I looked up unconsecrated communion wafers* once on Amazon

I know this is off topic but in Quebec those are called hosties and are a snack food..

Even in 2004 after my daughter died the databases haunted me. Babycenter, the maternity clothing store lists, etc. Direct marketing was bad too. I got direct mail and telemarketing for formula, toddler toys, university savings, baby book clubs...
posted by warriorqueen at 3:34 AM on April 7, 2021 [10 favorites]


Shortly after the man who was probably the love of my life broke up with me, he and I each separately and independently signed up with accounts on Match.com.

Their algorithm suggested me as a possible match for him that first week, and I consider that to be one of the few times that this kind of situation punished the right person.
posted by EmpressCallipygos at 4:11 AM on April 7, 2021 [11 favorites]


Also my husband and I both get constantly retargeted by ads for what appears to be a high-end top, like, for spinning. Maybe we looked up fidget toys once too often. The ads are disturbing somehow and it’s put me off high-end tops for good.

That's actually your subconscious trying to tell you that you're still dreaming.

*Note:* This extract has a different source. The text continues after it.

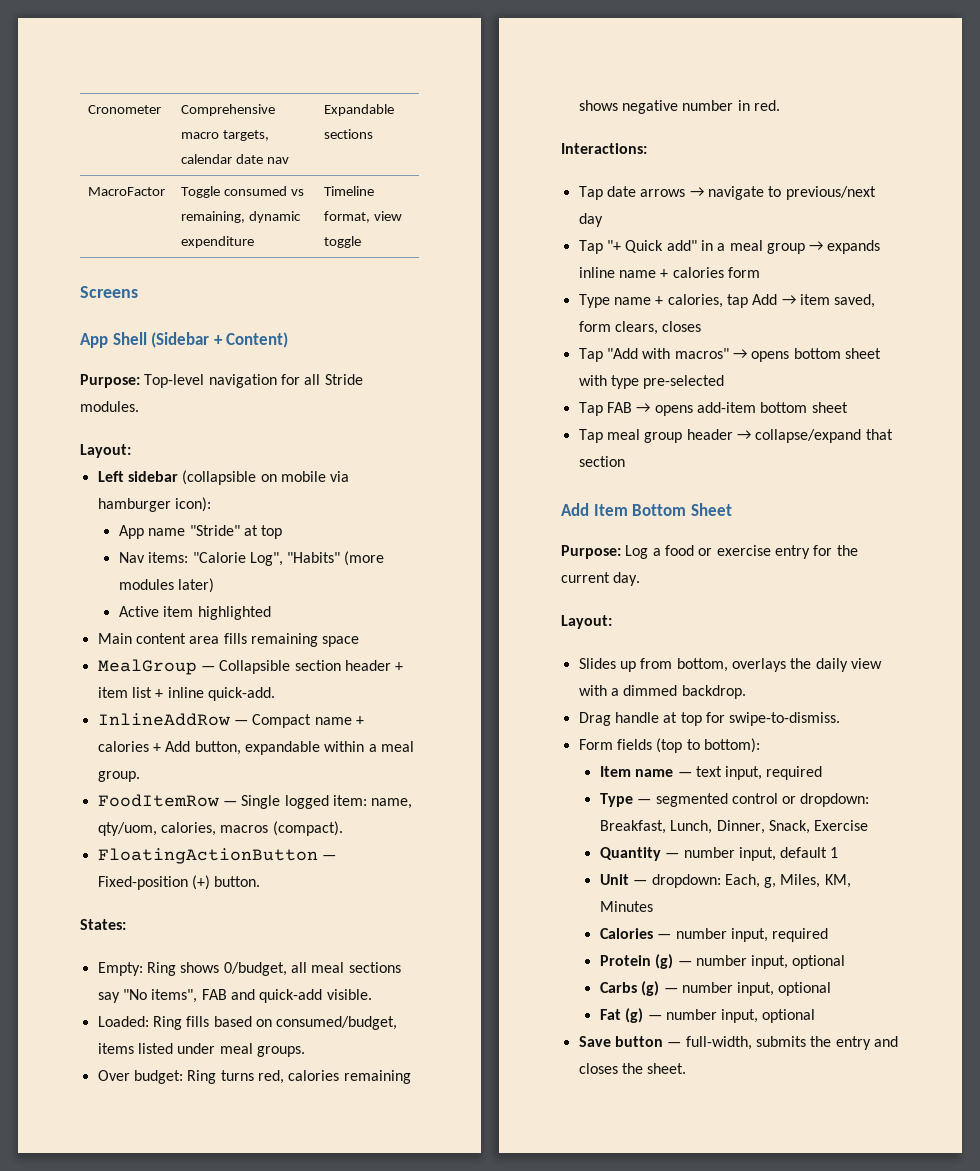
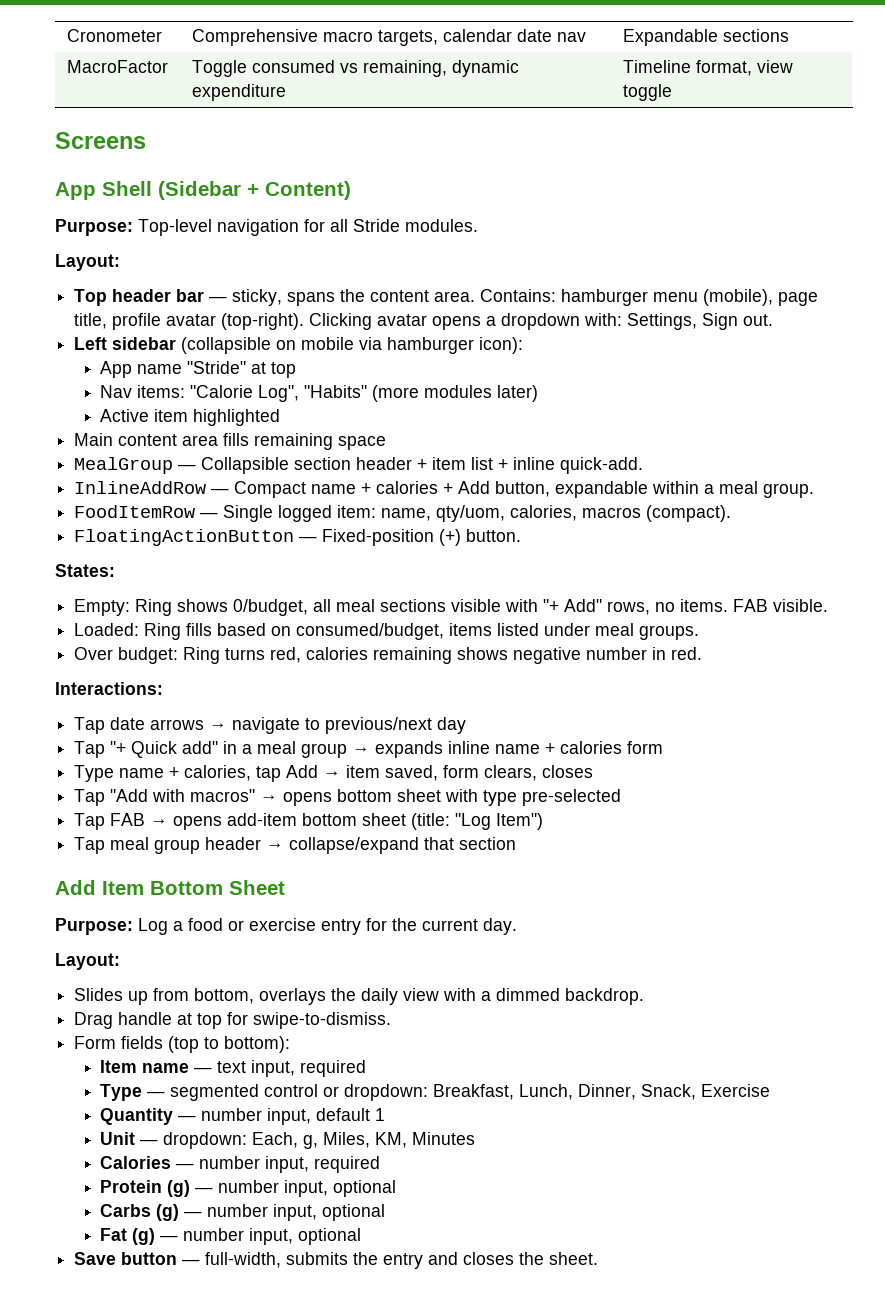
+ Top header bar — sticky, spans the content area. Contains: hamburger menu (mobile), page title, profile avatar (top-right). Clicking avatar opens a dropdown with: Settings, Sign out.
- Empty: Ring shows 0/budget, all meal sections say "No items", FAB and quick-add visible.
+ Empty: Ring shows 0/budget, all meal sections visible with "+ Add" rows, no items. FAB visible.
- Tap FAB → opens add-item bottom sheet
+ Tap FAB → opens add-item bottom sheet (title: "Log Item")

Try going one level up, and see if the ads go away.
posted by yankeefog at 5:52 AM on April 7, 2021 [12 favorites]


The thing is that in either the case of the ever-recurring wedding advertising or the "on this day last year" reminders, these aren't the consequence of something that can be called an algorithm except in the most literal sense of the word.

In one case, they are using the fact that you were looking to purchase a wedding thing and just spamming anything else tagged "wedding" because that's how the dumb logic of ad retargeting works. Side note, this was one of the things that was so amusing about the whole Cambridge Analytica farrago after the Brexit referendum. After years of trying, Facebook long ago gave up trying to extract valuable information about you from your messages, timeline posts, etc. The only things they really use and keep are the things you shop for (which they can see because you're logged in and they can therefore follow you around the web). It turns out that the only good predictor of "buying X" is having looked at a site where X was for sale. If X is something that is almost exclusively shopped for by people who go on to buy it (Weddings, yes. Ferraris, no.) and has a high margin, then the dumb system will keep spamming you for a long time. This is also why you get ads for yoga matts and light bulbs, having just bought them and therefore being unlikely to buy any more. All the ad retargeting engine knows is that you were looking at buying a yoga matt today and therefore you are very likely to convert to a sale.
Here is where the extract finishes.